◆ Task inputs:
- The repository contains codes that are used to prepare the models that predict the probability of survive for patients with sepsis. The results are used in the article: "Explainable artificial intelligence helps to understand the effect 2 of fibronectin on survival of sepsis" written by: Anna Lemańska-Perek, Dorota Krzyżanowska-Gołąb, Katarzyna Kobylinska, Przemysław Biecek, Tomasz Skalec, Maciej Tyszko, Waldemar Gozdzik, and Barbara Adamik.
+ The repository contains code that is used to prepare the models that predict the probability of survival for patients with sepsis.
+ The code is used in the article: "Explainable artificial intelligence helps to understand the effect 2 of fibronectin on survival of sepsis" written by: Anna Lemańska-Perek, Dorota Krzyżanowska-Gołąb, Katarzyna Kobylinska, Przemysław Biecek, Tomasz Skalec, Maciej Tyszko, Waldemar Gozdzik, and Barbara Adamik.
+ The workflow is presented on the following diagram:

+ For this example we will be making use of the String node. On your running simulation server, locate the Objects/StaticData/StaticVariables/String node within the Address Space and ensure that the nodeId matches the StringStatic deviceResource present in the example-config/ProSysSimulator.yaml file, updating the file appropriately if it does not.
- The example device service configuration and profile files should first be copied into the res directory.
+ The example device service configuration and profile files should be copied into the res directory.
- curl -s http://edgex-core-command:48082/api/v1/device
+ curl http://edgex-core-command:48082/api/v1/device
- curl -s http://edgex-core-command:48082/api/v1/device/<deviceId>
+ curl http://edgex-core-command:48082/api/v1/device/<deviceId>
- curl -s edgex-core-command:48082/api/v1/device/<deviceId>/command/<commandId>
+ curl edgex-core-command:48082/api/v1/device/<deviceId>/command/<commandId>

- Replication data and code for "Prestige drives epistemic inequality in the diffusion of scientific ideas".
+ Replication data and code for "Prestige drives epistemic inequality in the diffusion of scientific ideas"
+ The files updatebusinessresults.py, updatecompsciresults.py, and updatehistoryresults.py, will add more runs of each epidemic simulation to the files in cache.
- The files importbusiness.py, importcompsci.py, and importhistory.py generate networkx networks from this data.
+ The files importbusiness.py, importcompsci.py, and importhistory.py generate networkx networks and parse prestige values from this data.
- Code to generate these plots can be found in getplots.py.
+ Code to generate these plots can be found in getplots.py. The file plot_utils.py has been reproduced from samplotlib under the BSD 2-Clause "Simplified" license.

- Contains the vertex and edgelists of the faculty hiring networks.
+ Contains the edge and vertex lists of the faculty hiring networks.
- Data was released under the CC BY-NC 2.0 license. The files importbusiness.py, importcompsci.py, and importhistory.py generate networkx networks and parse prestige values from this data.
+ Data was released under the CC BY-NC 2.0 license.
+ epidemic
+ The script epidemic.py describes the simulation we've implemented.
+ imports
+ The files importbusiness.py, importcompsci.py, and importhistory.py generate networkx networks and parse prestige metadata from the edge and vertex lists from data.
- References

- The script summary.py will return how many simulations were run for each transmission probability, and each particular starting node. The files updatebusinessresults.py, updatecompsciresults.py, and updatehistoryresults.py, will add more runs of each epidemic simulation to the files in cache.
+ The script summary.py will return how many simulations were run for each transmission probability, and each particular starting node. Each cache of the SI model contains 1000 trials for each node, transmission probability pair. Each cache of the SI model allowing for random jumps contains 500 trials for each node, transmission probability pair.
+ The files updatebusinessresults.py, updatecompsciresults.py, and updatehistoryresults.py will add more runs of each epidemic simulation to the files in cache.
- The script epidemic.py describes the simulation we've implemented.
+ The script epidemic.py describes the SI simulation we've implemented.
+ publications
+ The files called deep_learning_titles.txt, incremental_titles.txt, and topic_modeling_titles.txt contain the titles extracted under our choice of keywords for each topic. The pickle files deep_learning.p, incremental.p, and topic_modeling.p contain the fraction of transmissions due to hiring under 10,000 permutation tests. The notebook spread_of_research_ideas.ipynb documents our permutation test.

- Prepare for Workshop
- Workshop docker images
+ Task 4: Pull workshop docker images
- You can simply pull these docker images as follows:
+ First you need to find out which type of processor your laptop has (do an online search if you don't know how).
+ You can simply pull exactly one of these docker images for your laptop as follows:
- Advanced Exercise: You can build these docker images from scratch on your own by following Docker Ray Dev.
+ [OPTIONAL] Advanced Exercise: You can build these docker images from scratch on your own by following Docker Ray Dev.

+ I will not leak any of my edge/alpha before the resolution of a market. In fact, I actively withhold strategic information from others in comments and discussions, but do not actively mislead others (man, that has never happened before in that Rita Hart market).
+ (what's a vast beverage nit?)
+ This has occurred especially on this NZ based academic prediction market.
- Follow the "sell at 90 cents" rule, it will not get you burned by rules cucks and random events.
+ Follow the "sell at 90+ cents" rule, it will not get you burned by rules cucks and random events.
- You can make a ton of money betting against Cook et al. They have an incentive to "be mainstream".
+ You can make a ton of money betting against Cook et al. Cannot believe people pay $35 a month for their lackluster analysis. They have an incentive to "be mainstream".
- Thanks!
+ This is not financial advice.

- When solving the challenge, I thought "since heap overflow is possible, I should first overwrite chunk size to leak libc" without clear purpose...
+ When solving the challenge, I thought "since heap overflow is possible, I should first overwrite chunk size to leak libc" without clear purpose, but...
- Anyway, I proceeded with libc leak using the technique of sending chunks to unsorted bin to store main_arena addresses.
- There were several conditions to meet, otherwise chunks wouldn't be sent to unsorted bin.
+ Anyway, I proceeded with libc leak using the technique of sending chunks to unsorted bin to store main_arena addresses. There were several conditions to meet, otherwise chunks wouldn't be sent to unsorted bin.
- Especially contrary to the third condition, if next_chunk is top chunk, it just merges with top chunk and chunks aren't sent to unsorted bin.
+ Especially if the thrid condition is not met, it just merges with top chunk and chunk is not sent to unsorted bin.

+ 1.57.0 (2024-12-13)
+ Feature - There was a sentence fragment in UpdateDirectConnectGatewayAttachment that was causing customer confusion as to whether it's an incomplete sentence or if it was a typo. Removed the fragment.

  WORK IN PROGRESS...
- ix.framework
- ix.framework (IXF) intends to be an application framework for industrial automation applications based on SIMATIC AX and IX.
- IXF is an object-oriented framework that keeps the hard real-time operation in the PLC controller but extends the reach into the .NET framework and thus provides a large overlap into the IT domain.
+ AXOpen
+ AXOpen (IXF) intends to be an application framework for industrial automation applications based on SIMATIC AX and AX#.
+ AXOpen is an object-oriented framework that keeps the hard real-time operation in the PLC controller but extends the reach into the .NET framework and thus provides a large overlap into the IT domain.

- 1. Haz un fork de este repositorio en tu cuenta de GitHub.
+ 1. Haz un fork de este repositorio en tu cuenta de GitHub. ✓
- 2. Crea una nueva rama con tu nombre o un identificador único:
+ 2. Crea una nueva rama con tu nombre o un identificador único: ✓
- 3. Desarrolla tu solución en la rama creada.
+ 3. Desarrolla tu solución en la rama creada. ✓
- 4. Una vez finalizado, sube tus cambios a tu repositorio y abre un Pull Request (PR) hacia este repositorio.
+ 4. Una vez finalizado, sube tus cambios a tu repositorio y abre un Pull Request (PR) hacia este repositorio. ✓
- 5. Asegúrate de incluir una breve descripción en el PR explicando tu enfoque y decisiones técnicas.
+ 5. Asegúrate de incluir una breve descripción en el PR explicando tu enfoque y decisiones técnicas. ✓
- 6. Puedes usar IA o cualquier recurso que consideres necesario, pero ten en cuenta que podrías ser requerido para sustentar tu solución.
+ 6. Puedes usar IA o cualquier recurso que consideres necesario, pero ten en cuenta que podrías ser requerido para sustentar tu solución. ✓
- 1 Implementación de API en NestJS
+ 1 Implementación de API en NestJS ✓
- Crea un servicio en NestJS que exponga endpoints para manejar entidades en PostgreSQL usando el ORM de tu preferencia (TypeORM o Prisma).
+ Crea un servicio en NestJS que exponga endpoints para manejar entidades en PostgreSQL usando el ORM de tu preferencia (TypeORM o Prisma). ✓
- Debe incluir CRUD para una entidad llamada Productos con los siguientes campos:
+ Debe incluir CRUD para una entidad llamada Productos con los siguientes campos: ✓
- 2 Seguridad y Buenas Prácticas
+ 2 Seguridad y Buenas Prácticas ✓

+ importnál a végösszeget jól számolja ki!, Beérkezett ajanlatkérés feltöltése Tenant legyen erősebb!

◆ Work to complete:
From the records above, give again exactly the lines running from the line with "academic prediction market." to the line with "main_arena addresses. There", inclusive.

◆ Task solution:
+ This has occurred especially on this NZ based academic prediction market.
- Follow the "sell at 90 cents" rule, it will not get you burned by rules cucks and random events.
+ Follow the "sell at 90+ cents" rule, it will not get you burned by rules cucks and random events.
- You can make a ton of money betting against Cook et al. They have an incentive to "be mainstream".
+ You can make a ton of money betting against Cook et al. Cannot believe people pay $35 a month for their lackluster analysis. They have an incentive to "be mainstream".
- Thanks!
+ This is not financial advice.

- When solving the challenge, I thought "since heap overflow is possible, I should first overwrite chunk size to leak libc" without clear purpose...
+ When solving the challenge, I thought "since heap overflow is possible, I should first overwrite chunk size to leak libc" without clear purpose, but...
- Anyway, I proceeded with libc leak using the technique of sending chunks to unsorted bin to store main_arena addresses.
- There were several conditions to meet, otherwise chunks wouldn't be sent to unsorted bin.
+ Anyway, I proceeded with libc leak using the technique of sending chunks to unsorted bin to store main_arena addresses. There were several conditions to meet, otherwise chunks wouldn't be sent to unsorted bin.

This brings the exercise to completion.